Look through the data below and extract, unchanged, the lines from the one that contains "[758,201,782,211] ello ->" to the one that contains "[771,454,834,467] algoritmo ->", both included.

Saved entries:
-------------------------
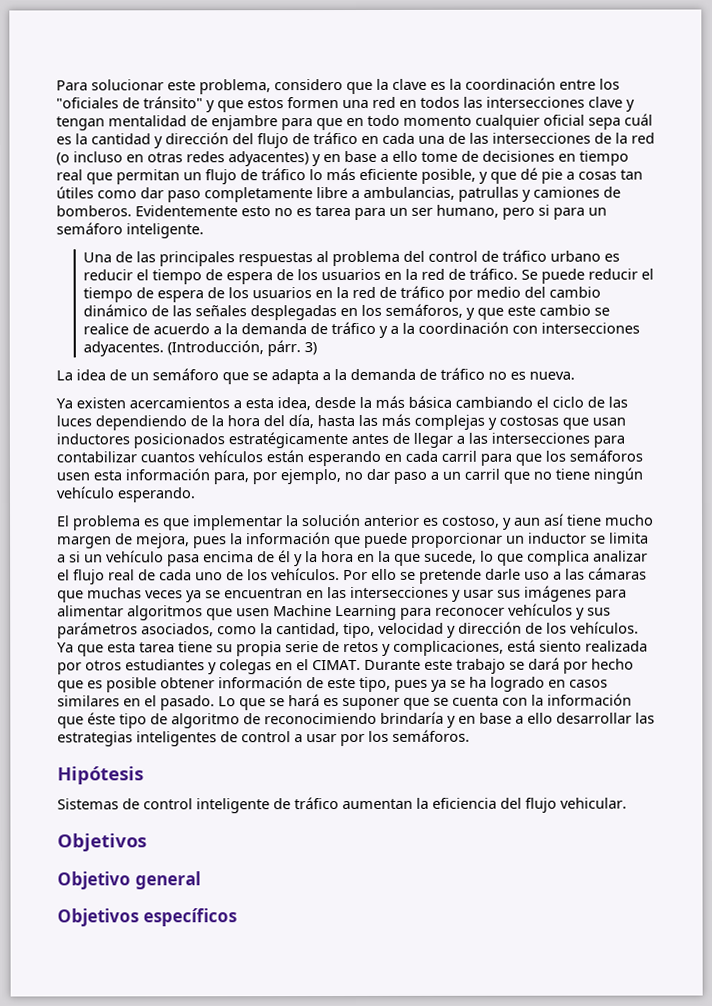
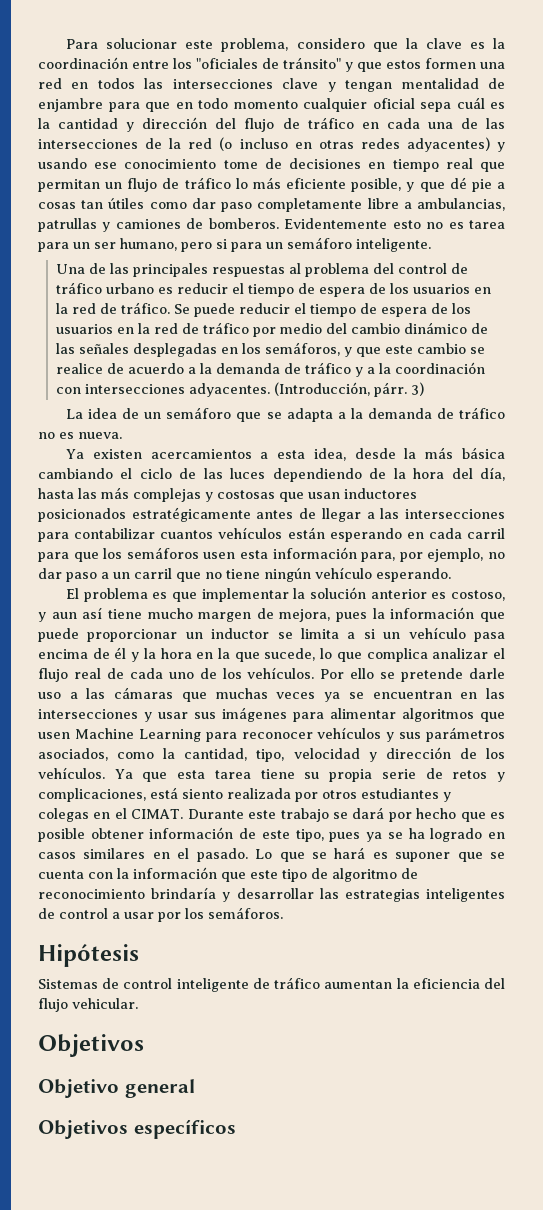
[323,150,418,163] en base a ello -> [38,158,217,169] usando ese conocimiento
[87,712,116,725] éste -> [250,870,278,879] este
[264,712,377,725] reconocimiendo -> [38,889,145,899] reconocimiento
[458,712,553,724] en base a ello -> (231, 897) none

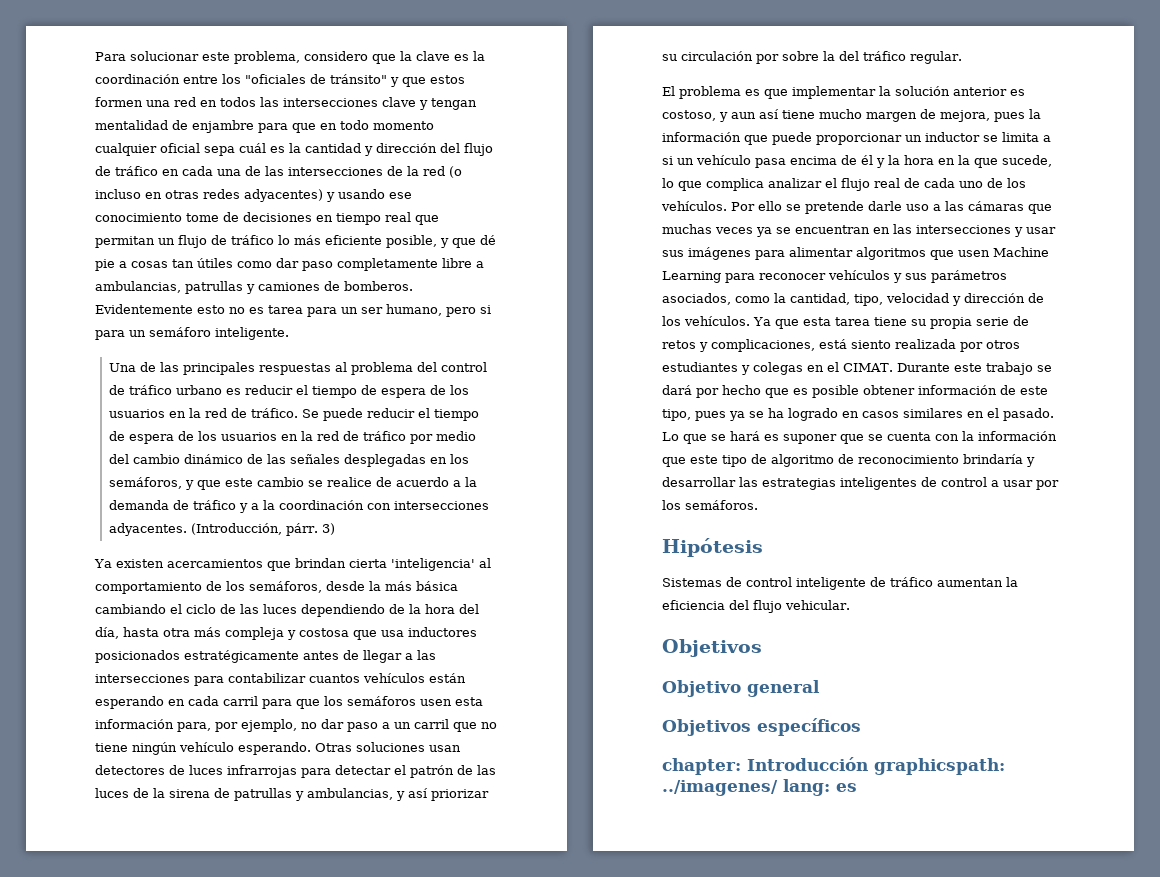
[66,407,505,422] [38,432,122,439] [66,448,346,461] La idea de un semáforo que se adapta a la demanda de tráfico no es nueva. // Ya existen acercamientos a esta idea, -> [94,558,491,571] [95,581,322,594] Ya existen acercamientos que brindan cierta 'inteligencia' al comportamiento de los semáforos,
[78,487,340,502] las más complejas y costosas que usan -> [163,627,404,640] otra más compleja y costosa que usa
(451, 575) none -> [315,742,461,752] [95,765,496,778] [95,788,489,801] [662,51,962,64] Otras soluciones usan detectores de luces infrarrojas para detectar el patrón de las luces de la sirena de patrullas y ambulancias, y así priorizar su circulación por sobre la del tráfico regular.
(236, 1129) none -> [662,757,1005,775] [662,779,857,796] // chapter: Introducción graphicspath: ../imagenes/ lang: es

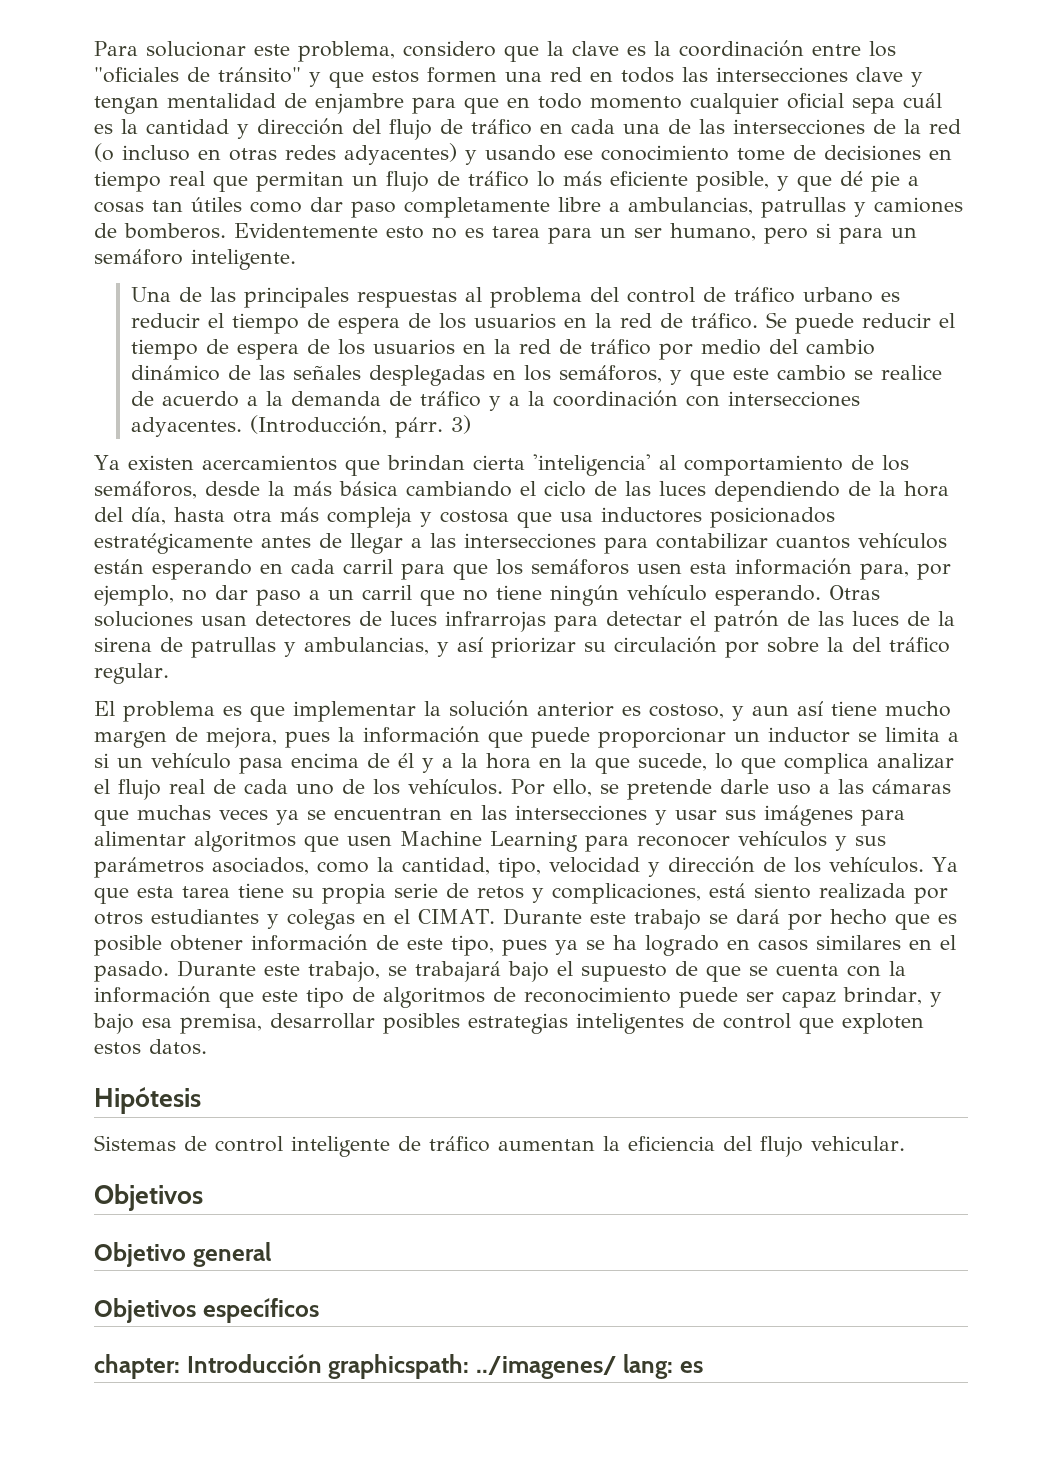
(885, 163) none -> [442,758,453,768] a
[758,201,782,211] ello -> [552,779,592,797] ello,
[662,431,837,444] Lo que se hará es suponer -> [177,960,698,982] Durante este trabajo, se trabajará bajo el supuesto de
[771,454,834,467] algoritmo -> [383,987,485,1008] algoritmos
[963,454,1035,467] [662,477,1059,490] [662,500,758,510] brindaría y desarrollar las estrategias inteligentes de control a usar por los semáforos. -> [679,987,942,1008] [93,1013,924,1034] [94,1039,207,1055] puede ser capaz brindar, y bajo esa premisa, desarrollar posibles estrategias inteligentes de control que exploten estos datos.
-------------------------
▸ **Reply to the task**:
[758,201,782,211] ello -> [552,779,592,797] ello,
[662,431,837,444] Lo que se hará es suponer -> [177,960,698,982] Durante este trabajo, se trabajará bajo el supuesto de
[771,454,834,467] algoritmo -> [383,987,485,1008] algoritmos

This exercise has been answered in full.